Among social scientists of the present generation ethnicity has a different set of connotations. For them it serves as an acceptable alternative to race, a word that many consider permanently unusable because of its association with racism. In the discourse of the social sciences, the word ethnicity with this meaning is recent, the first occurrence recorded in the Oxford English Dictionary dating to 1953. (An earlier meaning was "paganism," but [End Page 39] this is not relevant here, although it is impossible not to cite this stunning instance from 1782: "From the curling spume of the celebrated Egean waves, fabulous ethnicity feigned Venus their idolatress conceived.")

The first United Kingdom census to ask questions about ethnicity was that of 1991, and much interesting empirical data was obtained as a result. An attempt was also made to address the theoretical or conceptual issues involved in using the term. In the report Ethnicity in the 1991 Census published by the Office of National Statistics, the question is asked, "Do we really 'know' what 'ethnic' actually means?" The scare quotes around "know" and "ethnic" warn that the author wishes simultaneously to assert something and to retract it, and such hesitancy characterizes the discussion in this report. The author outlines three possible approaches to ethnicity: it is primordial, it is a constantly changing sense of group identity, it is situational. In the last case, the author writes, "there may be no single, unambiguous 'true answer' to a question about one's ethnic identity." 2

It is hard to countenance the idea that there could be a "true answer" to a question about one's ethnic identity. Ethnic identity results from a process of labelling (identification).
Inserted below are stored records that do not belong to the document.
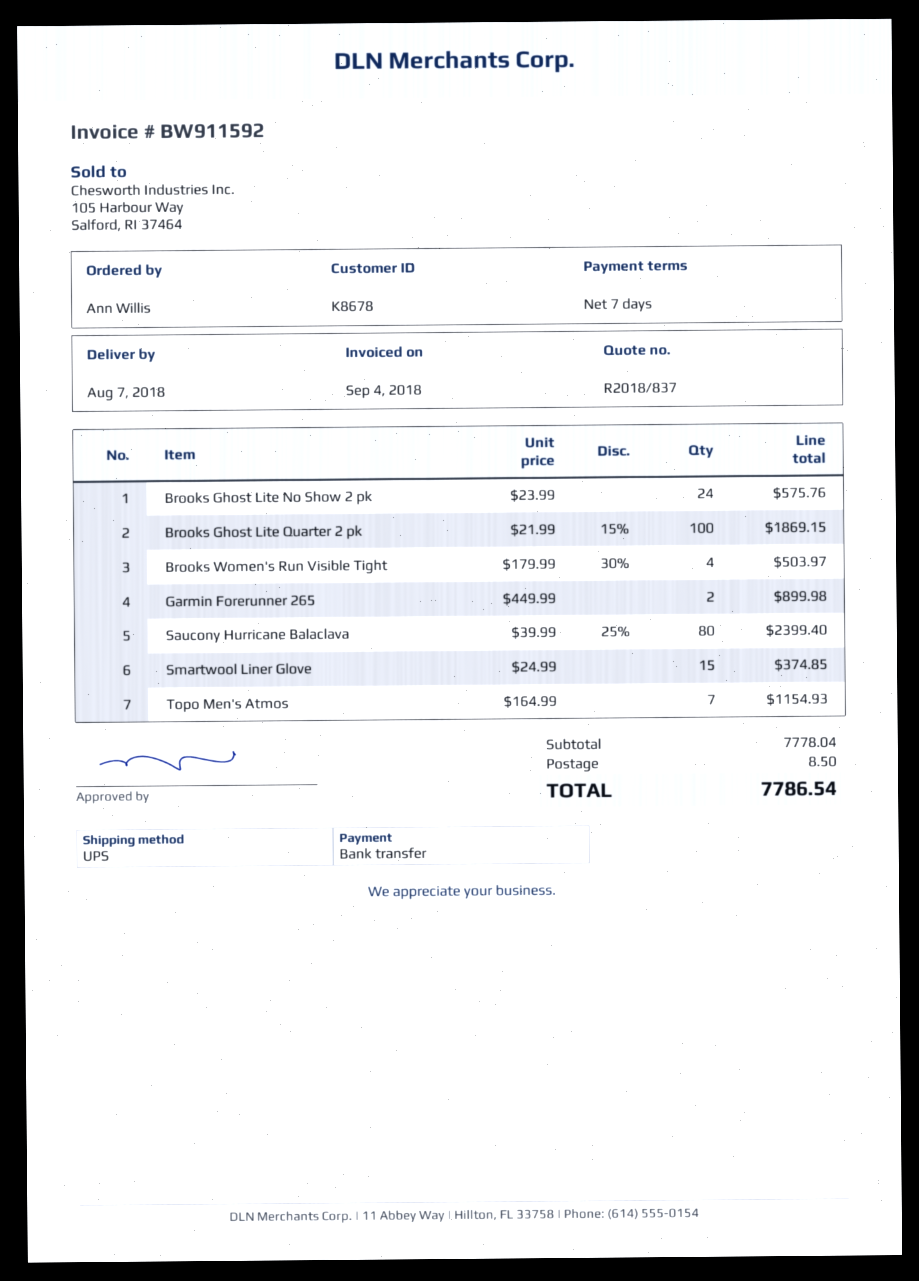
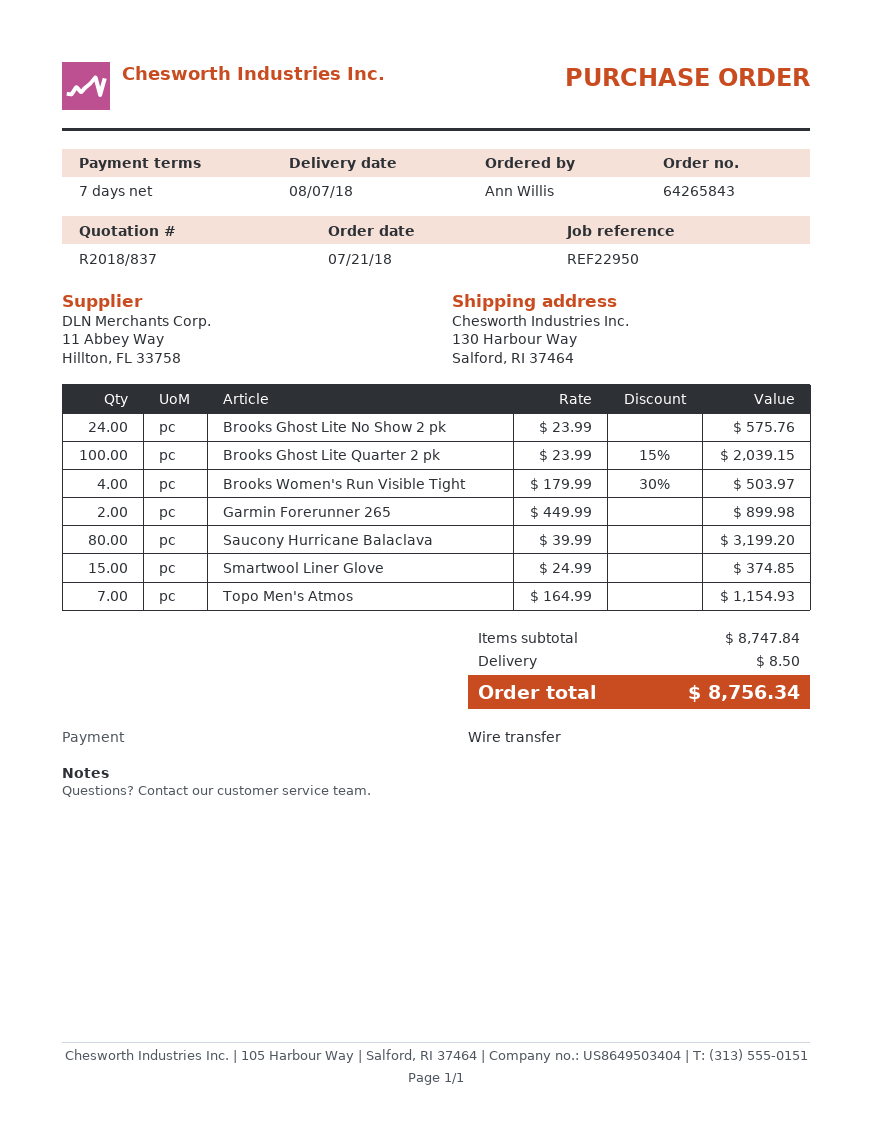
Brooks Ghost Lite Quarter 2 pk: 100 x 21.99 - 15% = 1869.15 -> 100 x 23.99 - 15% = 2039.15
Saucony Hurricane Balaclava: 80 x 39.99 - 25% = 2399.40 -> 80 x 39.99 = 3199.20
subtotal: 7778.04 -> 8747.84
total: 7786.54 -> 8756.34

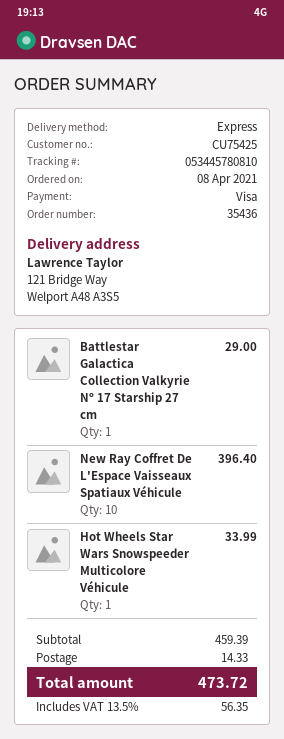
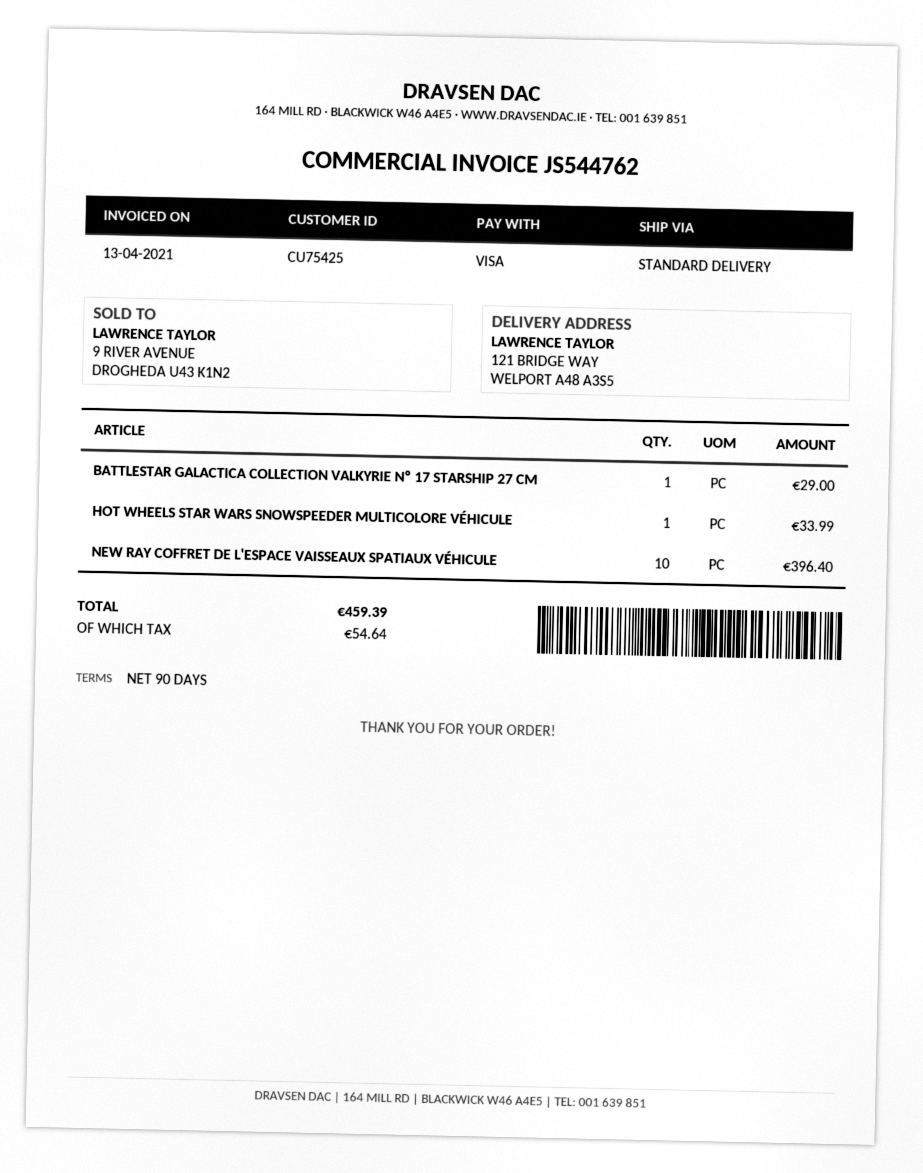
shipping method: express -> standard
shipping: 14.33 -> none
tax: 56.35 -> 54.64
total: 473.72 -> 459.39

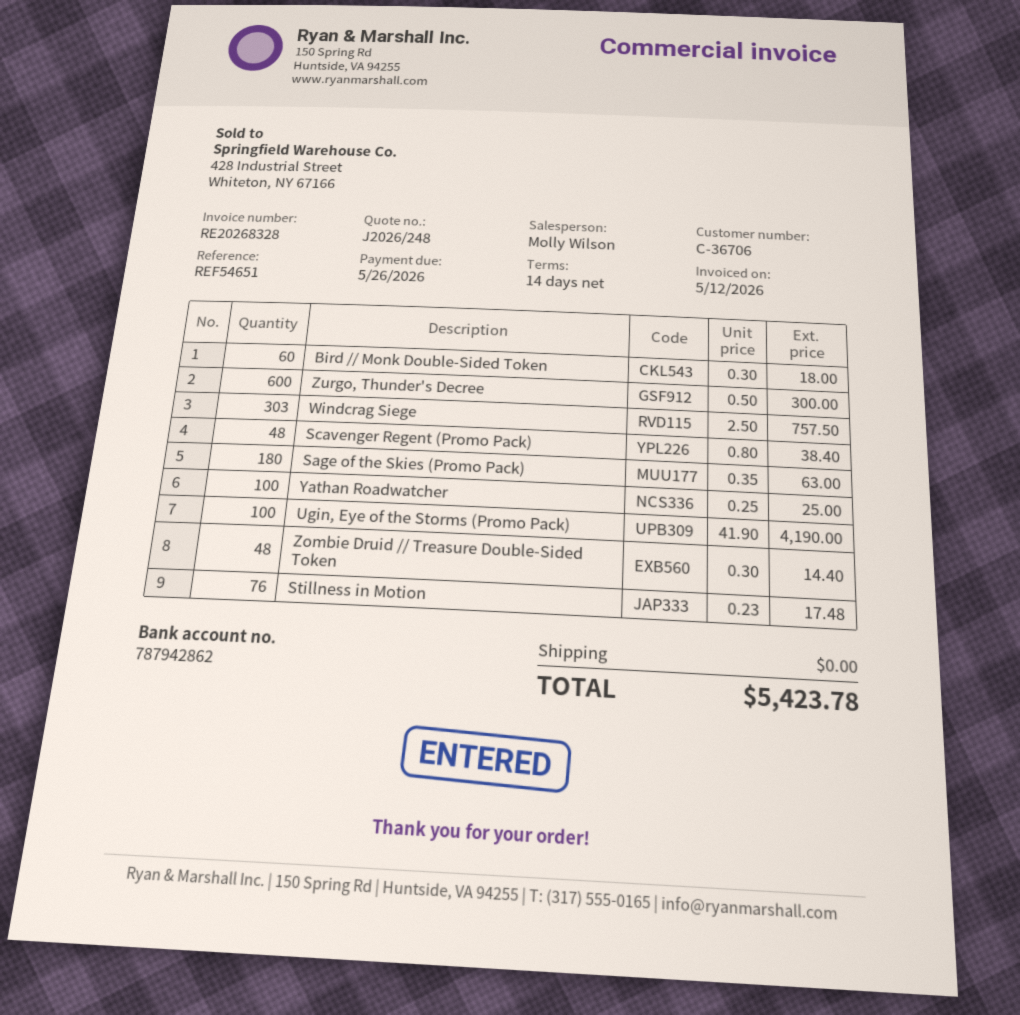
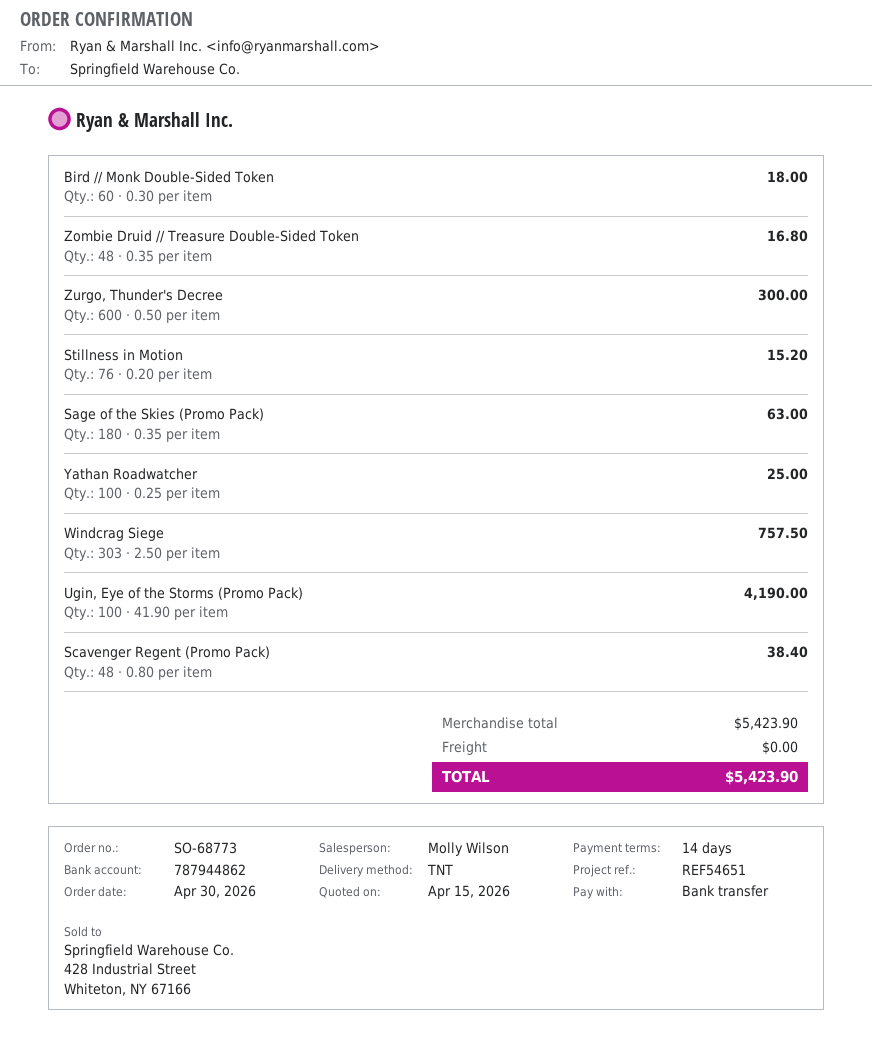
bank account: 787942862 -> 787944862
Zombie Druid // Treasure Double-Sided Token: 48 x 0.30 = 14.40 -> 48 x 0.35 = 16.80
Stillness in Motion: 76 x 0.23 = 17.48 -> 76 x 0.20 = 15.20
total: 5423.78 -> 5423.90

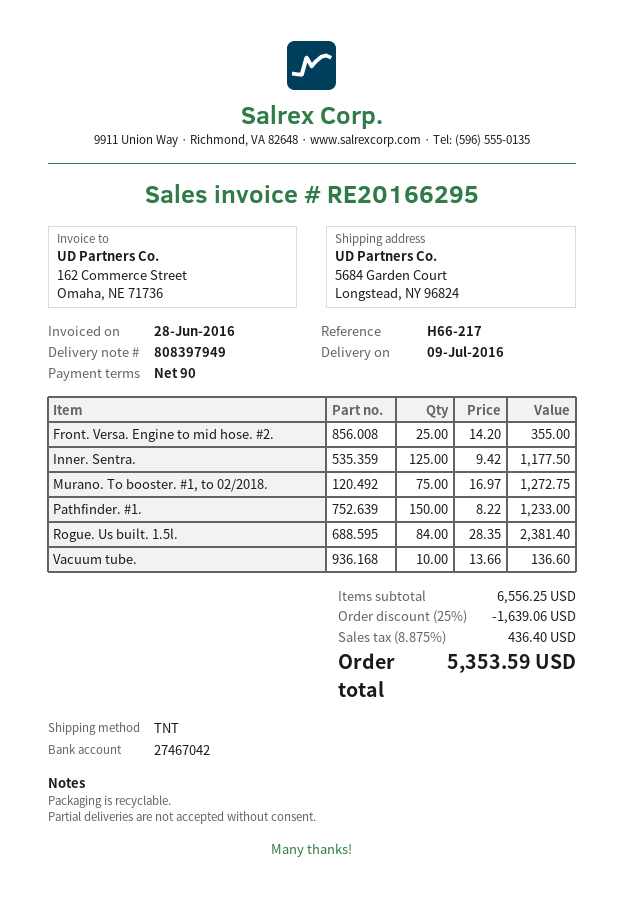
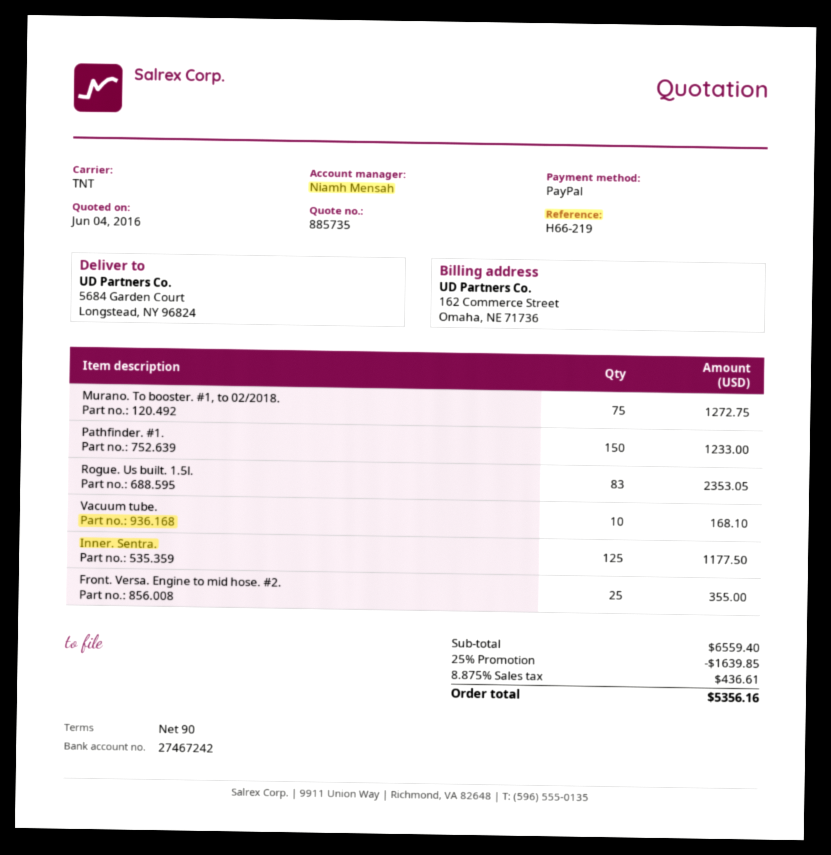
reference: H66-217 -> H66-219
bank account: 27467042 -> 27467242
Rogue. Us built. 1.5l.: 84 for 2381.40 -> 83 for 2353.05
Vacuum tube.: 10 for 136.60 -> 10 for 168.10
subtotal: 6556.25 -> 6559.40
discount: 25% = 1639.06 -> 25% = 1639.85
tax: 8.875% = 436.40 -> 8.875% = 436.61
total: 5353.59 -> 5356.16

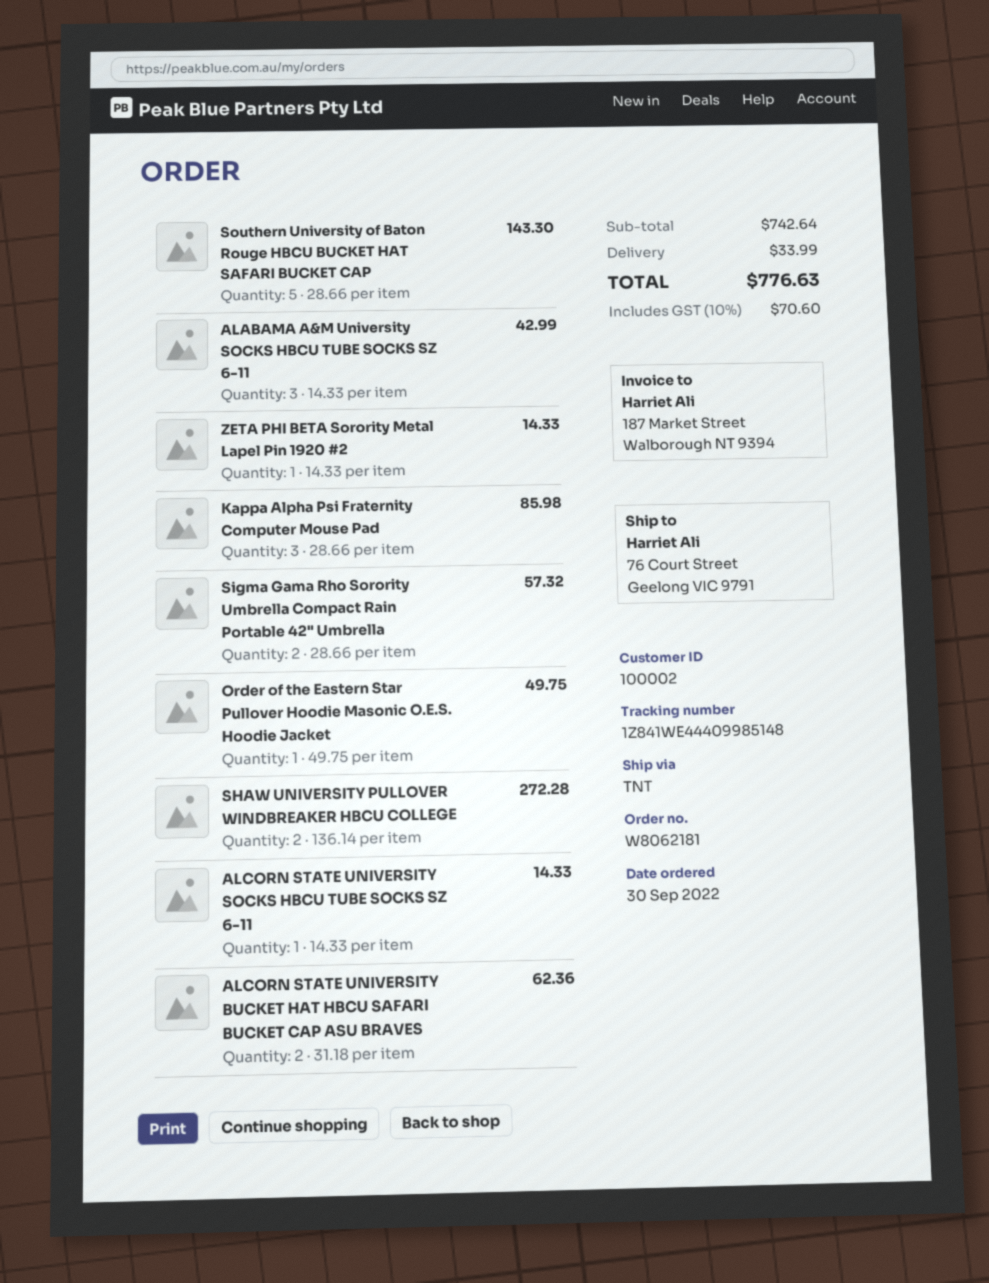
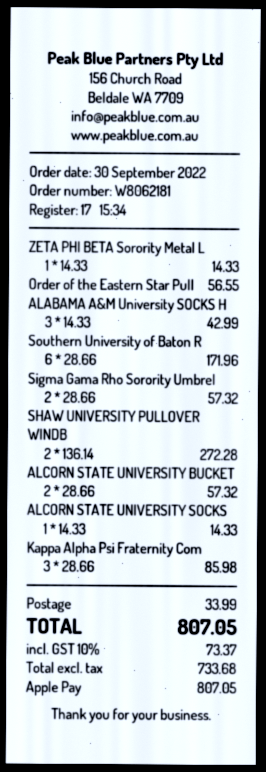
Southern University of Baton Rouge HBCU BUCKET HAT SAFARI BUCKET CAP: 5 x 28.66 = 143.30 -> 6 x 28.66 = 171.96
Order of the Eastern Star Pullover Hoodie Masonic O.E.S. Hoodie Jacket: 1 x 49.75 = 49.75 -> 1 x 56.55 = 56.55
ALCORN STATE UNIVERSITY BUCKET HAT HBCU SAFARI BUCKET CAP ASU BRAVES: 2 x 31.18 = 62.36 -> 2 x 28.66 = 57.32
tax: 10% = 70.60 -> 10% = 73.37
total: 776.63 -> 807.05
This may be self-labelling, but labelling by others is also involved, since ethnic identity may be contested. In the 1930s many people who considered themselves Germans were told they were not; they were Jews instead. It made a good deal of difference which label stuck. This labelling and self-labelling is also strategic and situational. To identify oneself or others in this way is almost invariably to claim something or deny something. To call oneself, or be called, "black" or "British" or "Irish" or "Jewish" is not a neutral statement of the obvious but a political and historical assertion, with implications for one's rights and relationships. Different identities can be asserted in...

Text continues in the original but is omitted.